DATASET RECORDS -
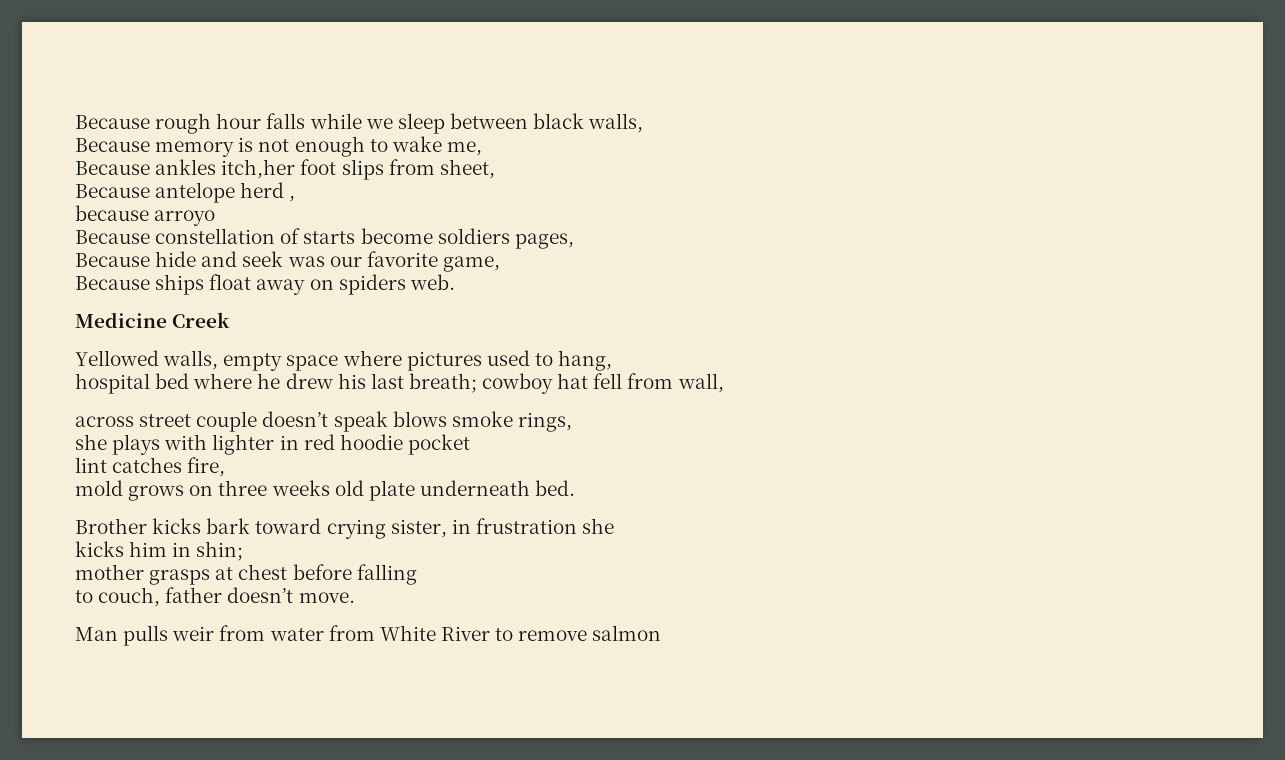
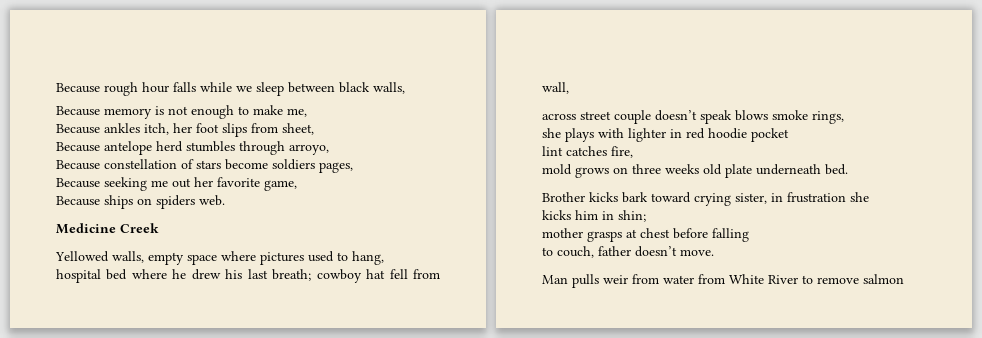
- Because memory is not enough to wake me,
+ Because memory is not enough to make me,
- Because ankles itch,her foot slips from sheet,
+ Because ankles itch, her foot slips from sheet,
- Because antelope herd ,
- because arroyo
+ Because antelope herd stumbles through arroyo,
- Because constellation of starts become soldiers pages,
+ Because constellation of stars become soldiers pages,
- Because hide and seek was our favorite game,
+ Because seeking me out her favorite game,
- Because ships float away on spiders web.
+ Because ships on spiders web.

* * *

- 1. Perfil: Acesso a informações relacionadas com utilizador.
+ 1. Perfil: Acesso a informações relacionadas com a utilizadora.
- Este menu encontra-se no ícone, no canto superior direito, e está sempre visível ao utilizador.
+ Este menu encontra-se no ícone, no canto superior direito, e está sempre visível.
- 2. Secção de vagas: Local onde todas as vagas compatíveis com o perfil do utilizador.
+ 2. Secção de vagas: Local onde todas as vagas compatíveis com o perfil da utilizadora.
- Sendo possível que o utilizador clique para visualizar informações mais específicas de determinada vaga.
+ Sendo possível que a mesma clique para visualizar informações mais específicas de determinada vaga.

WHAT NEEDS TO BE DONE - Within the listing above, extract exactly the lines from the line with "- Because memory" to the line with "ships on spiders web.", the two named lines included, and no others.

RESULT OF THIS TASK -
- Because memory is not enough to wake me,
+ Because memory is not enough to make me,
- Because ankles itch,her foot slips from sheet,
+ Because ankles itch, her foot slips from sheet,
- Because antelope herd ,
- because arroyo
+ Because antelope herd stumbles through arroyo,
- Because constellation of starts become soldiers pages,
+ Because constellation of stars become soldiers pages,
- Because hide and seek was our favorite game,
+ Because seeking me out her favorite game,
- Because ships float away on spiders web.
+ Because ships on spiders web.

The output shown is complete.